An increasing number of news entrepreneurs have sprung up to create a business model where publicly-held consolidators and weakened family owned companies have cut back on news. These relatively smaller newcomers are now digging in their heels to survive the pandemic.
The problem of ghost newspapers hit home recently when I profiled Doug Medlin, mayor of Surf City, for a magazine near Holden Beach, North Carolina, where I live.
Surf City still has a press table at council meetings, Medlin said. But it used to be filled with three or four reporters from the Wilmington daily and local weeklies.
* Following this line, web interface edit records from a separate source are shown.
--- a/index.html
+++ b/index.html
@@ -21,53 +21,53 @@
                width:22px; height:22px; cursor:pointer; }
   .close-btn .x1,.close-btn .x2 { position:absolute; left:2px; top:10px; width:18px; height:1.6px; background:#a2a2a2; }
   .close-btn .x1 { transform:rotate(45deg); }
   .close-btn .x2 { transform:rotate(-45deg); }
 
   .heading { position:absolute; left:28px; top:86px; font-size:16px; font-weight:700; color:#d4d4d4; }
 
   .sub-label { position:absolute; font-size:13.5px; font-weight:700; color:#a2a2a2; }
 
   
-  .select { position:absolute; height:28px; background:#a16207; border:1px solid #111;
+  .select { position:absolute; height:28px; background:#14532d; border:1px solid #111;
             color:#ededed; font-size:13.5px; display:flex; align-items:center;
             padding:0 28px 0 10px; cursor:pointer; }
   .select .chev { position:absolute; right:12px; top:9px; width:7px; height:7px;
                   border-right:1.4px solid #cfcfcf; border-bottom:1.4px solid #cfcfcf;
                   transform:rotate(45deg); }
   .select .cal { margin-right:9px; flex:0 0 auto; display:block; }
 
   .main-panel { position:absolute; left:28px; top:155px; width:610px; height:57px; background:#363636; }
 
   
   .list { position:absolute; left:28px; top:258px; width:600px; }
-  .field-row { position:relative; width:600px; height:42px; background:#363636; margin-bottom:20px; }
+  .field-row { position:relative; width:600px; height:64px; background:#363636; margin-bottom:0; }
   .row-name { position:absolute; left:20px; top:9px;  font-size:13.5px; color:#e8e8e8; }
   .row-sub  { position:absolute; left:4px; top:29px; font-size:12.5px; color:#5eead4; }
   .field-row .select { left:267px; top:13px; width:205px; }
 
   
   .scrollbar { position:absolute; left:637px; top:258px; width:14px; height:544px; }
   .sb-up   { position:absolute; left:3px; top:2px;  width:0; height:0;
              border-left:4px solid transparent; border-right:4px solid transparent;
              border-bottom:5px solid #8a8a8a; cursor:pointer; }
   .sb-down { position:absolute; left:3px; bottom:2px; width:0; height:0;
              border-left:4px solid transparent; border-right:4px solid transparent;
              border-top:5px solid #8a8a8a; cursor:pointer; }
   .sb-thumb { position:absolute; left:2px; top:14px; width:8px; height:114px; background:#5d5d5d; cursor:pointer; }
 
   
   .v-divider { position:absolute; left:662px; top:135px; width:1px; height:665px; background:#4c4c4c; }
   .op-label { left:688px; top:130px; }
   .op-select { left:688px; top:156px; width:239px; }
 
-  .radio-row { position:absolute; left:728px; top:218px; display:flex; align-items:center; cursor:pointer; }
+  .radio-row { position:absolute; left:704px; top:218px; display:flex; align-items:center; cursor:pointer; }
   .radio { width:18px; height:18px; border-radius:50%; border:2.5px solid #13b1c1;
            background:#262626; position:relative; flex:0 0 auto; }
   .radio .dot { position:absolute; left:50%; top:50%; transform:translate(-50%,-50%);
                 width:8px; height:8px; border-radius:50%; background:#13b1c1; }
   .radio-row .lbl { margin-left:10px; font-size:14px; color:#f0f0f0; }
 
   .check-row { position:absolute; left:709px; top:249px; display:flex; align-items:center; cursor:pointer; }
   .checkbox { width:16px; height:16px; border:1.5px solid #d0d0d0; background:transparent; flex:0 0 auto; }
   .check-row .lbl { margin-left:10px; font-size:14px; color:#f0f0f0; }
But even before social distancing and mandated group limits, the table was almost always empty of press except for an occasional reporter for the Port City Daily website.
Medlin wasn’t especially happy with how the Port City reporter had covered him in Surf City’s last election, but he respected that at least someone was trying.
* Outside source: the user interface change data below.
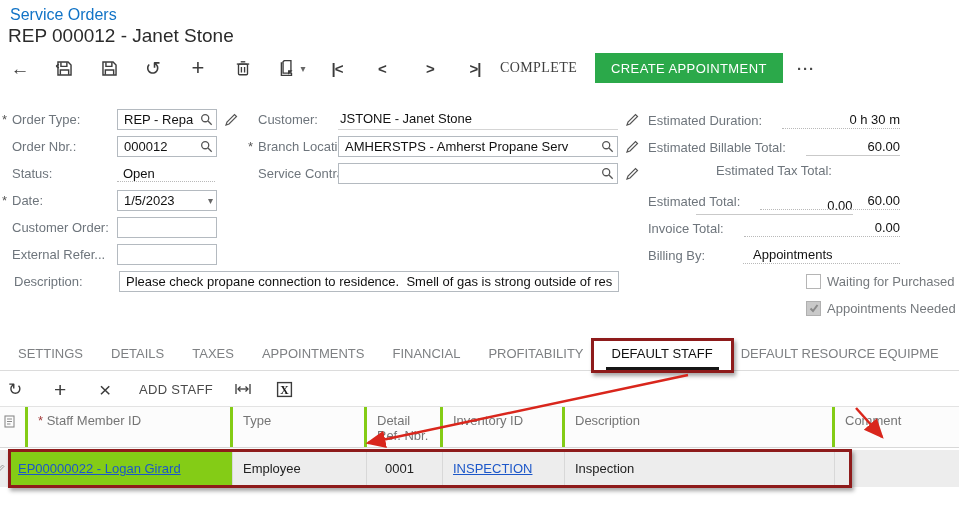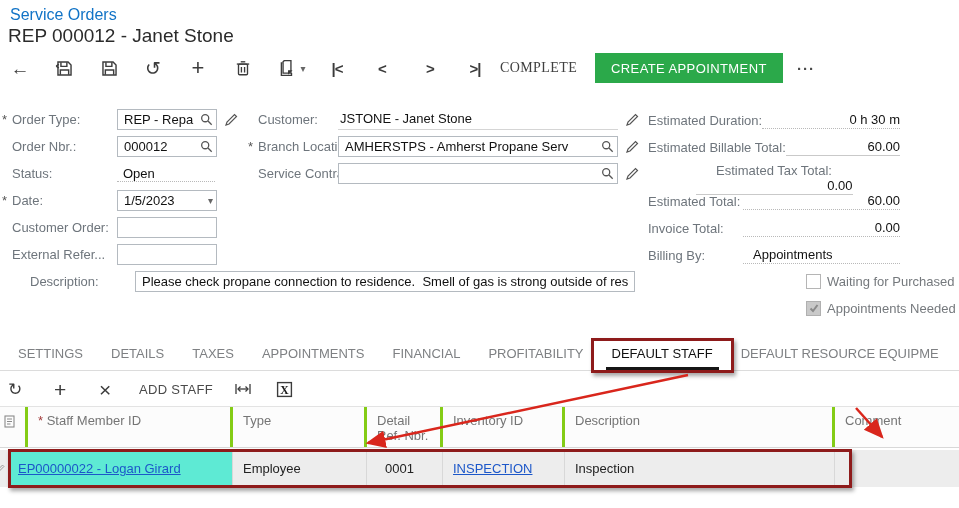--- a/index.html
+++ b/index.html
@@ -28,21 +28,21 @@
   .lblm{width:80px;}
   .lookup{display:flex;align-items:center;border:1px solid #b4bac0;background:#fff;height:21px;box-sizing:border-box;padding:0 3px 0 6px;}
   .bare{border:none;outline:none;font-family:"Liberation Sans",sans-serif;font-size:13px;color:#111;
     padding:0;margin:0;background:transparent;min-width:0;flex:1;}
   .ro-val{font-size:13px;color:#111;white-space:nowrap;}
   .dotted-u{border-bottom:1px dotted #b9b9b9;}
   .solid-u{border-bottom:1px solid #c9c9c9;}
   .pencil{margin-left:7px;cursor:pointer;flex:0 0 auto;}
   .caret{font-size:10px;color:#666;margin-left:4px;}
 
-  .trow{position:absolute;height:23px;left:648px;width:252px;display:flex;align-items:center;justify-content:space-between;}
+  .trow{position:absolute;height:23px;left:648px;width:252px;display:flex;align-items:center;justify-content:space-between;gap:20px;}
   .tval{display:inline-block;width:157px;text-align:right;font-size:13px;color:#111;padding-bottom:1px;white-space:nowrap;}
 
   .cbrow{position:absolute;left:806px;height:18px;display:flex;align-items:center;white-space:nowrap;}
   .cbox{width:13px;height:13px;border:1px solid #b5b5b5;background:#fff;margin-right:6px;flex:0 0 auto;
     display:flex;align-items:center;justify-content:center;}
   .cbox.checked{background:#c9c9c9;border-color:#b0b0b0;}
   .cblbl{font-size:13px;color:#75797d;}
 
   
   .tabbar{left:4px;top:336px;right:0;height:34px;display:flex;align-items:stretch;}
@@ -57,21 +57,21 @@
   .gtbtn{top:377px;height:24px;display:flex;align-items:center;color:#3c3c3c;cursor:pointer;}
   .addstaff{font-size:13px;color:#4a4a4a;letter-spacing:.3px;}
 
   
   .ghead{left:0;top:406px;width:959px;height:42px;background:#fcfcfc;border-top:1px solid #e3e3e3;border-bottom:1px solid #d8d8d8;box-sizing:border-box;}
   .gcell{position:absolute;top:0;bottom:0;box-sizing:border-box;border-right:3px solid #84cc16;
     font-size:13px;color:#757575;padding:6px 6px 0 10px;line-height:15px;}
   .grow{left:0;top:450px;width:959px;height:37px;background:#ededed;}
   .rcell{position:absolute;top:0;bottom:0;box-sizing:border-box;border-right:1px solid #d8d8d8;
     font-size:13px;color:#222;display:flex;align-items:center;padding:0 6px 0 10px;}
-  .rcell.sel{background:#5eead4;}
+  .rcell.sel{background:#84cc16;}
   a.gridlink{color:#1c57c9;text-decoration:underline;cursor:pointer;}
   .num{justify-content:flex-end;padding-right:28px;}
 
   svg.ic{display:block;}
   .arrows{left:0;top:0;width:959px;height:508px;pointer-events:none;z-index:50;}
 </style>
 </head>
 <body>
 
 <div class="screen">
@@ -188,21 +188,21 @@
   </div>
 
   <div class="frow" style="left:2px;top:243px;">
     <span class="req"></span>
     <span class="lbl lblw">External Refer...</span>
     <span class="lookup" style="width:100px;">
       <input class="bare" value="" style="">
     </span>
   </div>
 
-  <div class="frow" style="left:20px;top:270px;">
+  <div class="frow" style="left:4px;top:270px;">
     <span class="req"></span>
     <span class="lbl lblw">Description:</span>
     <span class="lookup" style="width:500px;">
       <input class="bare" value="Please check propane connection to residence.  Smell of gas is strong outside of res" style="">
     </span>
   </div>
 
   <div class="frow" style="left:248px;top:108px;">
     <span class="req"></span>
     <span class="lbl lblm">Customer:</span>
There are all-too many places in America where reporters don’t show up anymore.
These communities aren’t news deserts; they do, in fact, have newspapers.
Chris Krewson, director of LION, the Local Independent Online News publishers, defines a “ghost newspaper” like this:
“It’s a newspaper that says it covers a community but extracts more than it puts back in. It’s the leanest possible operation that puts out a print product, generally one or two local stories on the front pages with mainly regional and wire service content. It’s possibly and probably designed and printed somewhere else with a really early deadline. The commitment to the community is in name only. It’s a zombie newspaper, without any real animating force.”
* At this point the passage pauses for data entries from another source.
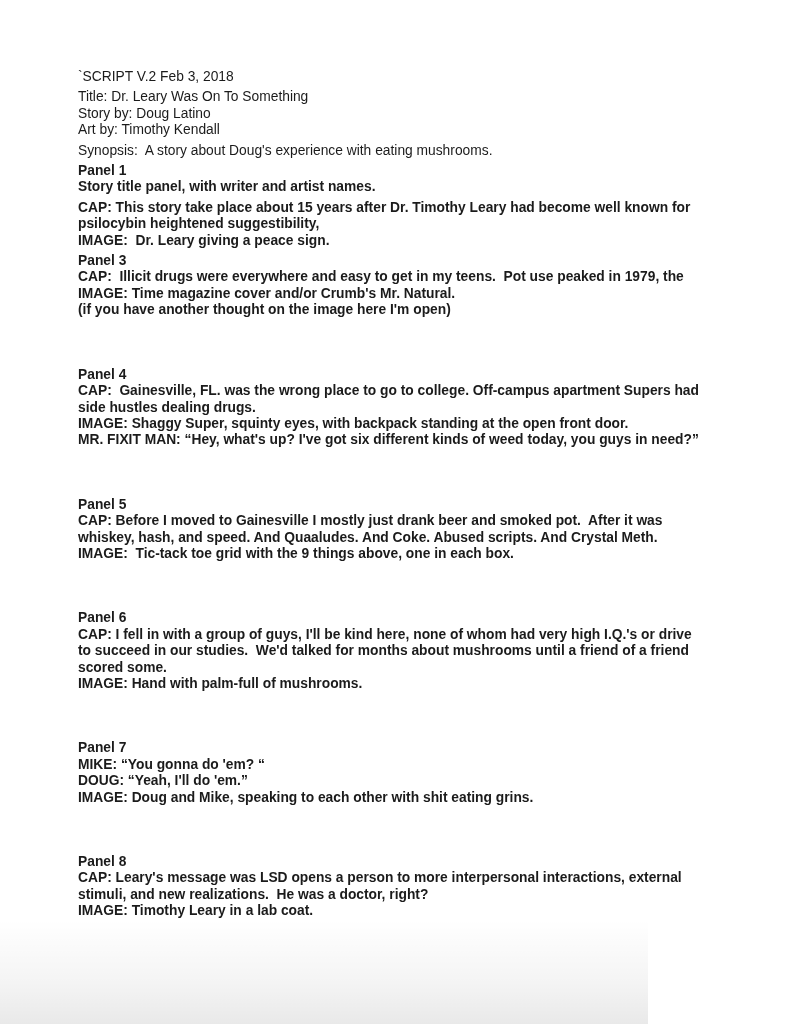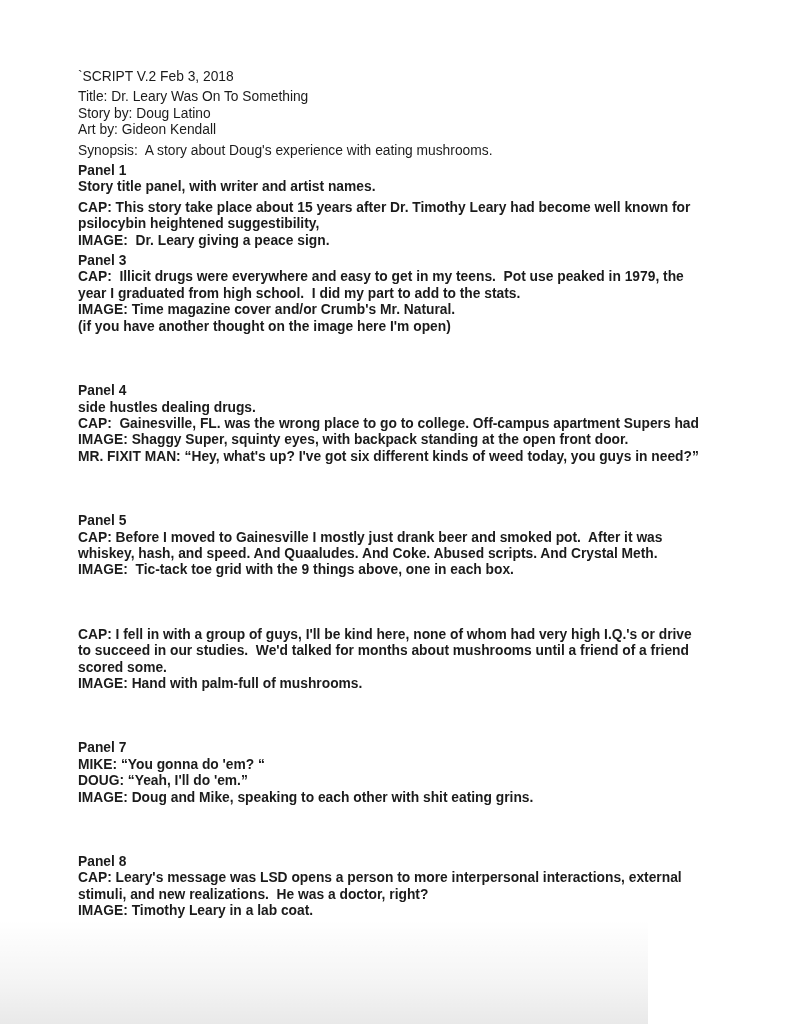--- a/index.html
+++ b/index.html
@@ -36,59 +36,59 @@
 </head>
 <body>
 
 <div class="page">
   <div class="content">
 
     <div class="ln">`SCRIPT V.2 Feb 3, 2018</div>
 
     <div class="ln gap1">Title: Dr. Leary Was On To Something</div>
     <div class="ln">Story by: Doug Latino</div>
-    <div class="ln">Art by: Gideon Kendall</div>
+    <div class="ln">Art by: Timothy Kendall</div>
 
     <div class="ln gap1">Synopsis:  A story about Doug's experience with eating mushrooms.</div>
 
     <section class="panel gap1">
       <div class="ln">Panel 1</div>
       <div class="ln">Story title panel, with writer and artist names.</div>
     </section>
 
     <section class="panel gap1">
       <div class="ln">CAP: This story take place about 15 years after Dr. Timothy Leary had become well known for</div>
       <div class="ln">psilocybin heightened suggestibility,</div>
       <div class="ln">IMAGE:  Dr. Leary giving a peace sign.</div>
     </section>
 
     <section class="panel gap1">
       <div class="ln">Panel 3</div>
       <div class="ln">CAP:  Illicit drugs were everywhere and easy to get in my teens.  Pot use peaked in 1979, the</div>
-      <div class="ln">year I graduated from high school.  I did my part to add to the stats.</div>
       <div class="ln">IMAGE: Time magazine cover and/or Crumb's Mr. Natural.</div>
       <div class="ln">(if you have another thought on the image here I'm open)</div>
     </section>
 
     <section class="panel gap2">
       <div class="ln">Panel 4</div>
+      <div class="ln">CAP:  Gainesville, FL. was the wrong place to go to college. Off-campus apartment Supers had</div>
       <div class="ln">side hustles dealing drugs.</div>
-      <div class="ln">CAP:  Gainesville, FL. was the wrong place to go to college. Off-campus apartment Supers had</div>
       <div class="ln">IMAGE: Shaggy Super, squinty eyes, with backpack standing at the open front door.</div>
       <div class="ln">MR. FIXIT MAN: “Hey, what's up? I've got six different kinds of weed today, you guys in need?”</div>
     </section>
 
     <section class="panel gap2">
       <div class="ln">Panel 5</div>
       <div class="ln">CAP: Before I moved to Gainesville I mostly just drank beer and smoked pot.  After it was</div>
       <div class="ln">whiskey, hash, and speed. And Quaaludes. And Coke. Abused scripts. And Crystal Meth.</div>
       <div class="ln">IMAGE:  Tic-tack toe grid with the 9 things above, one in each box.</div>
     </section>
 
     <section class="panel gap2">
+      <div class="ln">Panel 6</div>
       <div class="ln">CAP: I fell in with a group of guys, I'll be kind here, none of whom had very high I.Q.'s or drive</div>
       <div class="ln">to succeed in our studies.  We'd talked for months about mushrooms until a friend of a friend</div>
       <div class="ln">scored some.</div>
       <div class="ln">IMAGE: Hand with palm-full of mushrooms.</div>
     </section>
 
     <section class="panel gap2">
       <div class="ln">Panel 7</div>
       <div class="ln">MIKE: “You gonna do 'em? “</div>
       <div class="ln">DOUG: “Yeah, I'll do 'em.”</div>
The “animating force” is the quantity and quality of local news, and that means reporters who connect with police officials, mayors, city managers and school board members on an ongoing basis. At many local media outlets, those days are gone, turning news coverage into something far-too dependent on tips and press releases.
“It’s suicide” to go down that road, media analyst Ken Doctor said, of the cut-to-fit business model.
“The big public companies show a lack of vision and execution, and because of their debt, they’ll continue to cut. The question should be, ‘what do readers want?’ If you don’t have much actual local content, there’s no reason to read it.”
Fortunately, across the country, the decline of traditional media has given rise to an increasing number of mostly digital-only start-ups.
Krewson believes some of his association’s members are solving the puzzle. He worked himself for almost eight years at the Tribune Company’s Allentown, Pa., Morning Call before teaming up with digital media entrepreneur Jim Brady and then taking the leadership role at the LION association.
“I’m focused on trying to improve local news as a small business,” he said.
“What we’re seeing is that those [the start-ups] who pay the most attention to their audience tend to be the most successful.
“They need to have a mix of revenue. We have members with websites. We have members that are only e-newsletters. We have a lot of members tied to digital advertising as sponsored content and relationships, not just eyeballs on your home page.”
Doctor himself plans to unveil a digital local news platform later this spring. Though sketchy on public details, Doctor said the platform will be digital only, mobile first with an app, exploit revenue opportunities from members and sponsorships. And, he added, he’ll make it scalable.
“We’ll see if it works,” he said. “One of the reasons we have not seen suitable replacements is that they’re too small and not offering enough value proposition.”
It’s not only digital-only models moving into the territories where the traditional news source has retreated. For example, Adams Publishing Group started up a print newspaper in an underserved area in rural Idaho, against the existing morning newspaper, in 2019.